Message par artza » 16 Nov 2009, 16:47

Un bon film tout public, drôle qui vise juste et très humain.

On sourit souvent, on est ému par les bons sntiments et l'invicibilité de ceux qui refusent de baisser les bras.

On apperçoit la curieuse "bourgeoisie" russe et les apparatchiks recyclés dans les combines maffieuses minables et l'affairisme culturel occidental.

Pour comprendre un peu sans effort et avec plaisir l'évolution/régression de l'URSS à la Russie de Poutine on peut (re)voir trois films, Délit de fuite, Un nouveau russe et Le concert :-P
artza
 
Message(s) : 2407
Inscription : 22 Sep 2003, 08:22

Message par gerard_wegan » 06 Jan 2010, 15:08

Le concert, film de Radu Mihaileanu

Le film débute durant une répétition de l'orchestre du Bolchoï, dans le Moscou d'aujourd'hui. Sous Brejnev, Andreï Filipov en avait été le chef réputé mais, pour s'être opposé au régime, il fut congédié avec l'ensemble de l'orchestre. Trente ans plus tard, les musiciens sont devenus ambulancier, déménageur, commerçant ou tenancier de sexshop ; Andreï, lui, travaille toujours au Bolchoï... mais comme homme de ménage, réduit à écouter les répétitions en cachette et, pour arrondir ses fins de mois, à être figurant dans des mariages d'oligarques rivalisant par le nombre de leurs invités. Mais lorsque tombe une invitation adressée à l'orchestre du Bolchoï par le théatre du Chatelet, Andreï voit renaître son rêve de toujours : diriger, à Paris, le concerto pour violon et orchestre de Tchaïkovski. Subtilisant l'invitation, le voilà donc parti pour remonter un orchestre, le faire passer pour celui du Bolchoï et inviter comme soliste une jeune française, Anne-Marie Jacquet, dont on ignore alors pourquoi il a suivi avec tant d'attention la carrière.

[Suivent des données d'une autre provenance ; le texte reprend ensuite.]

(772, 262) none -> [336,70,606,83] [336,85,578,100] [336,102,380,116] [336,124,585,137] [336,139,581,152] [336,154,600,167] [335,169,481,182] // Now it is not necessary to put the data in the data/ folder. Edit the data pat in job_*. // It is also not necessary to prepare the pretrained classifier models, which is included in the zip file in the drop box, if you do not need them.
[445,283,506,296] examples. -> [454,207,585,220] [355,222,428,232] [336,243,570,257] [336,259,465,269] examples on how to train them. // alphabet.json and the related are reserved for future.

Tout cela tient évidemment de la fable, et nul n'est supposé croire à sa vraisemblance. Mais qu'importe, il existe dans cette veine de très beaux films, aussi différents que La vie est belle de Benigni, Good Bye, Lenin ! ou Les choristes ; du côté des films russes, on pense à Fenêtre sur Paris (malheureusement distribué en France sous le titre ridicule de Salades russes). L'art réside alors dans l'envie donnée au spectateur de céder au charme et de se laisser porter jusqu'au bout de l'histoire. C'est d'ailleurs ce qu'avait brillamment réussi Radu Mihaileanu dans un précédent film, Train de vie ; mais avec Le concert, il rate complètement son effet. Faute d'avoir clairement choisi un registre, son film oscille en permanence entre la fable et la farce grotesque et pataude, abusant de caricatures frôlant parfois le mauvais goût !

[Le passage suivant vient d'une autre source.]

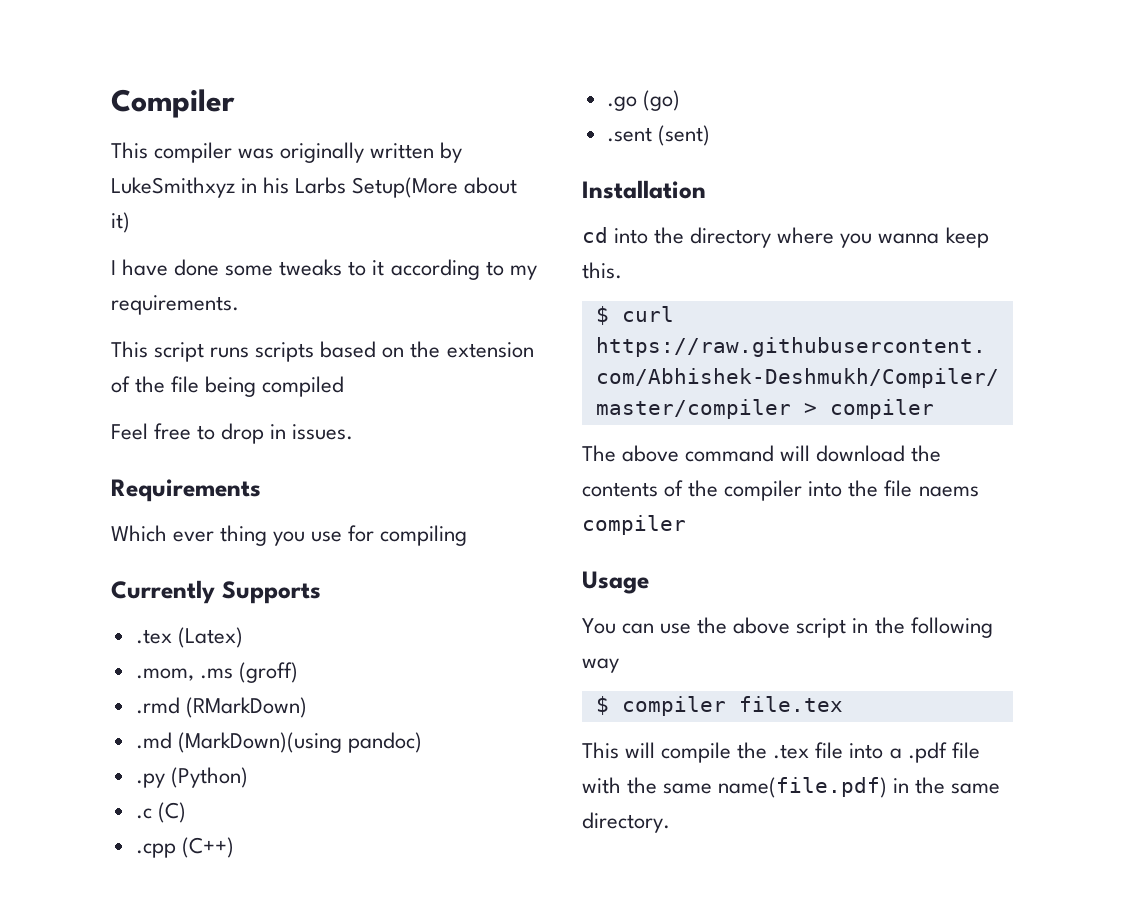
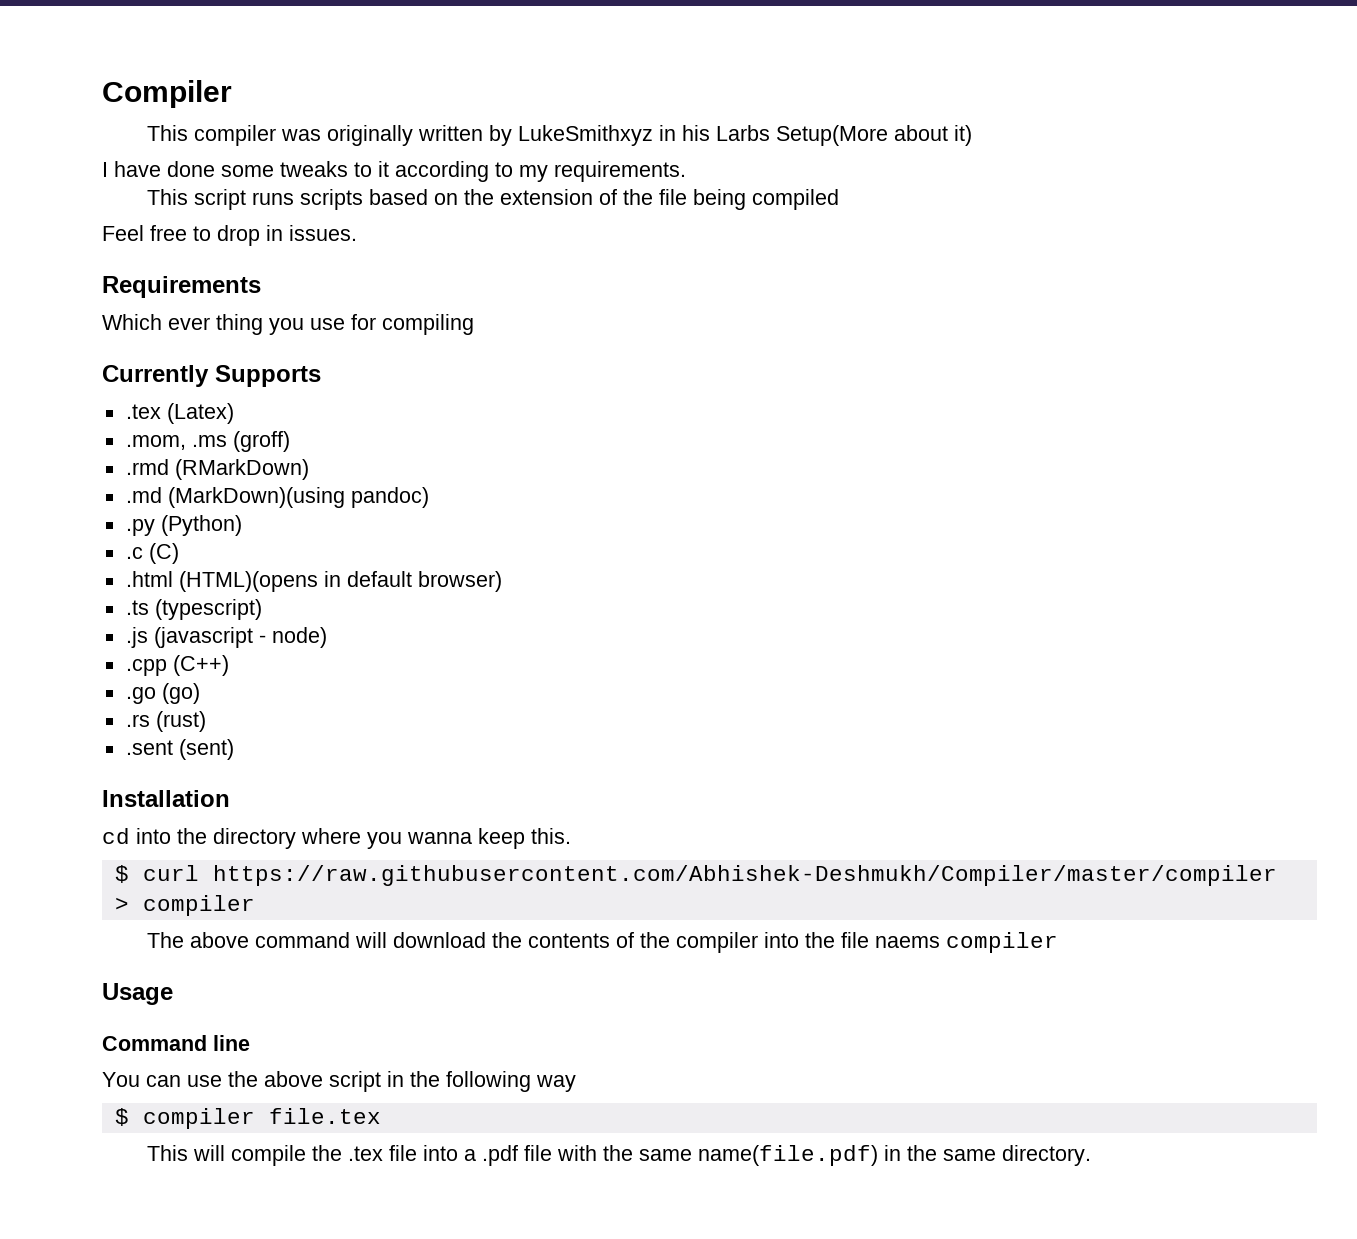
(186, 812) none -> [125,571,502,592] [125,599,262,620] [125,627,327,648] // .html (HTML)(opens in default browser) // .ts (typescript) // .js (javascript - node)
(680, 100) none -> [125,711,206,732] // .rs (rust)
(649, 582) none -> [102,1035,250,1051] // Command line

C'est particulièrement rageant lorsqu'on voit ce dont est capable le réalisateur, notamment dans toute la scène finale (dont je ne raconterai évidemment pas les détails), celle du concert ou du concerto - c'est le même mot en russe. Surtout que le film est servi par de très bons acteurs dans les premiers rôles : Miou-miou, Mélanie Laurent tout en finesse en violoniste solo, Alekseï Guskov prodigieux en chef d'orchestre hanté par la musique et par son passé. De quoi quitter la séance à la fois ému et très en colère !

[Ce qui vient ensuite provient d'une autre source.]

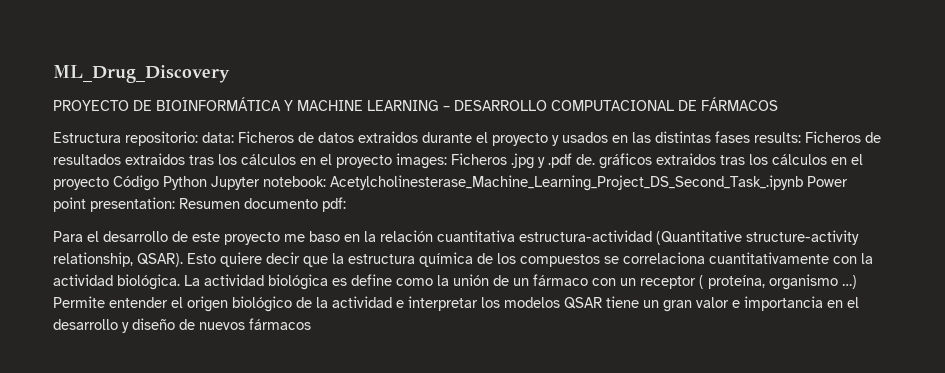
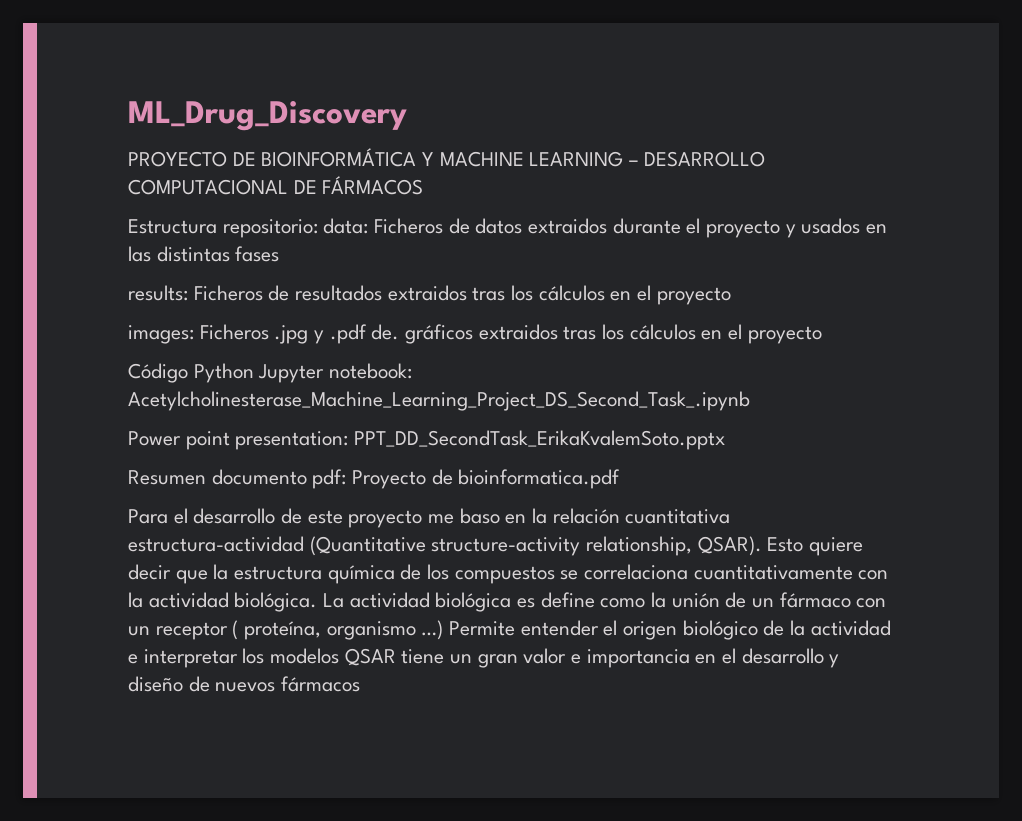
(750, 137) none -> (280, 254) //
(392, 161) none -> (731, 296) //
(109, 183) none -> (822, 335) //
(803, 183) none -> (750, 401) //
(175, 204) none -> [354,430,726,450] PPT_DD_SecondTask_ErikaKvalemSoto.pptx //
(346, 204) none -> [352,469,621,489] Proyecto de bioinformatica.pdf

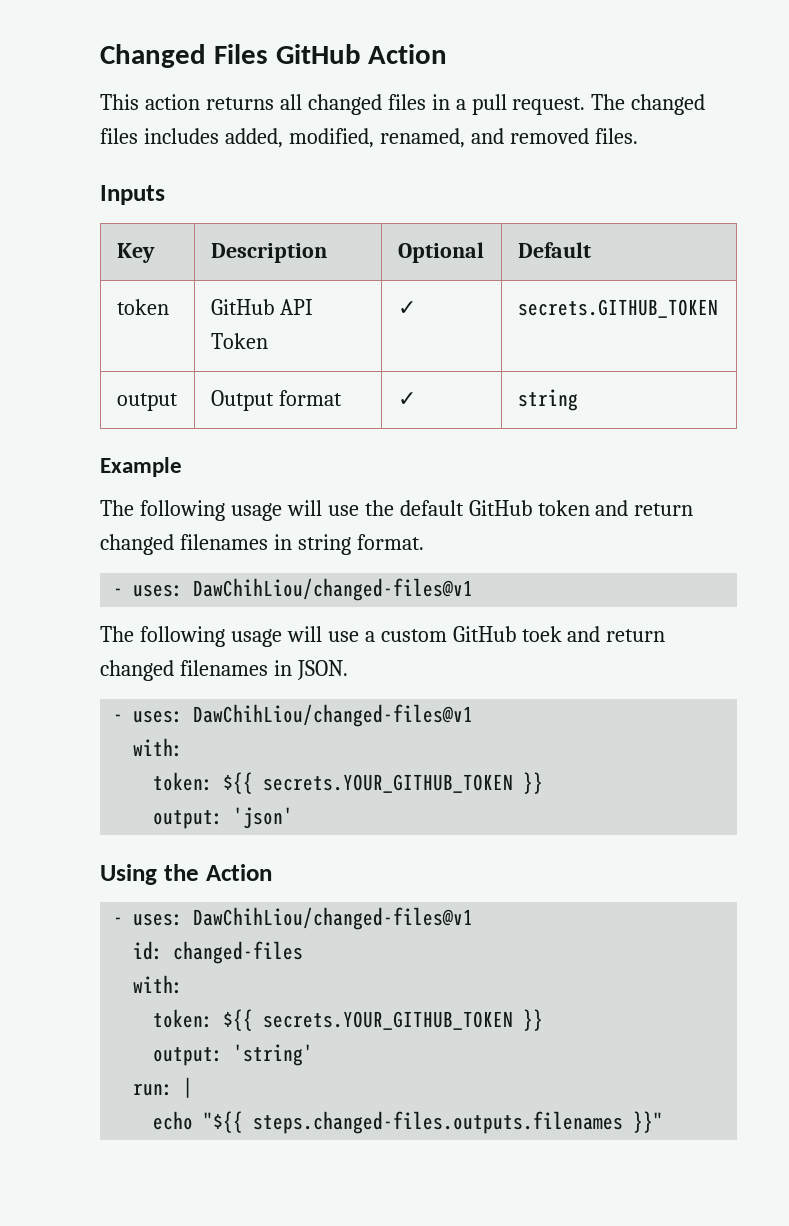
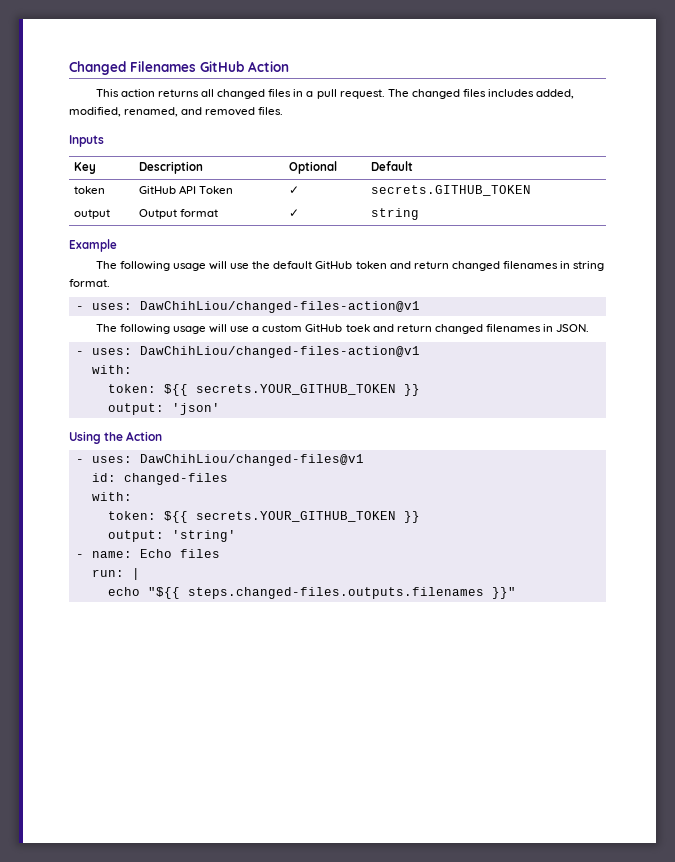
[213,44,268,64] Files -> [130,61,196,72] Filenames
[193,578,474,601] DawChihLiou/changed-files@v1 -> [139,301,420,313] DawChihLiou/changed-files-action@v1
[193,704,474,727] DawChihLiou/changed-files@v1 -> [139,346,420,358] DawChihLiou/changed-files-action@v1
(314, 1055) none -> [75,549,220,558] // - name: Echo files

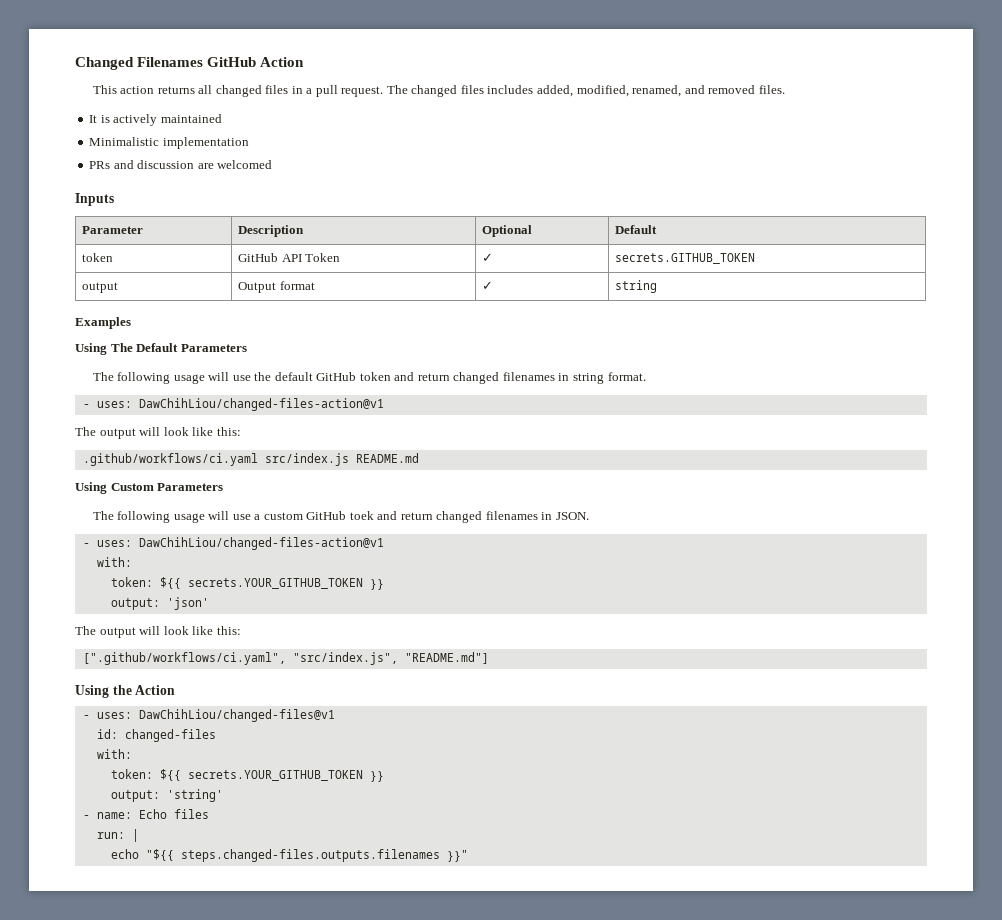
(284, 111) none -> [89,114,222,126] [89,137,249,149] [89,160,273,169] // It is actively maintained // Minimalistic implementation // PRs and discussion are welcomed
[74,162,97,174] Key -> [82,226,144,234] Parameter
[69,239,117,252] Example -> [75,317,131,329] [75,343,247,355] Examples // Using The Default Parameters
(420, 307) none -> [75,427,241,439] [82,453,419,466] [75,482,224,494] // The output will look like this: // .github/workflows/ci.yaml src/index.js README.md // Using Custom Parameters
(220, 409) none -> [75,626,241,638] [82,652,489,665] // The output will look like this: // [".github/workflows/ci.yaml", "src/index.js", "README.md"]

Reste la bande son. Evidemment, il vaut mieux aimer Tchaïkovski. Son concerto pour violon et son premier concerto pour piano étant pour moi, avec quelques pièces pour violon seul de Paganini, au sommet de tout ce qu'il m'a été donné d'entendre, je n'ai pas été déçu, même si j'ai entendu de meilleures interprétations de ce concerto pour violon : curieusement, les retours à mon goût trop appuyés des parties orchestrales après les envolées de la partition solo me font penser aux défauts mêmes du film ! Mais ce n'est qu'un détail : s'il n'y avait eu que cela, j'aurais applaudi à la fin...


Image
gerard_wegan
 
Message(s) : 2
Inscription : 31 Oct 2002, 08:32

Message par tridon » 07 Jan 2010, 01:00

A noter que pour ce même film un fil avait été déjà ouvert...le 16 novembre dernier, par artza.
Je suis beaucoup plus proche de la critique de Gerard_wegan : dans sa partie "politique" le film frise la caricature...anticommuniste (figurants appointés pour les meetings du PCUS actuel, ou du PCF !).
La peinture des russes, ne manque pas non plus de lourdeurs et de clichés.
La structure du film est très (trop) conventionnelle.
Reste bien sûr de la "belle musique" et beaucoup d'émotion, même si les ficelles qui activent nos glandes lacrymales sont très voyantes.
tridon
 
Message(s) : 0
Inscription : 11 Déc 2008, 01:09

Message par gerard_wegan » 07 Jan 2010, 04:54

Désolé, je n'avais pas vu le fil ouvert par artza : c'est ici.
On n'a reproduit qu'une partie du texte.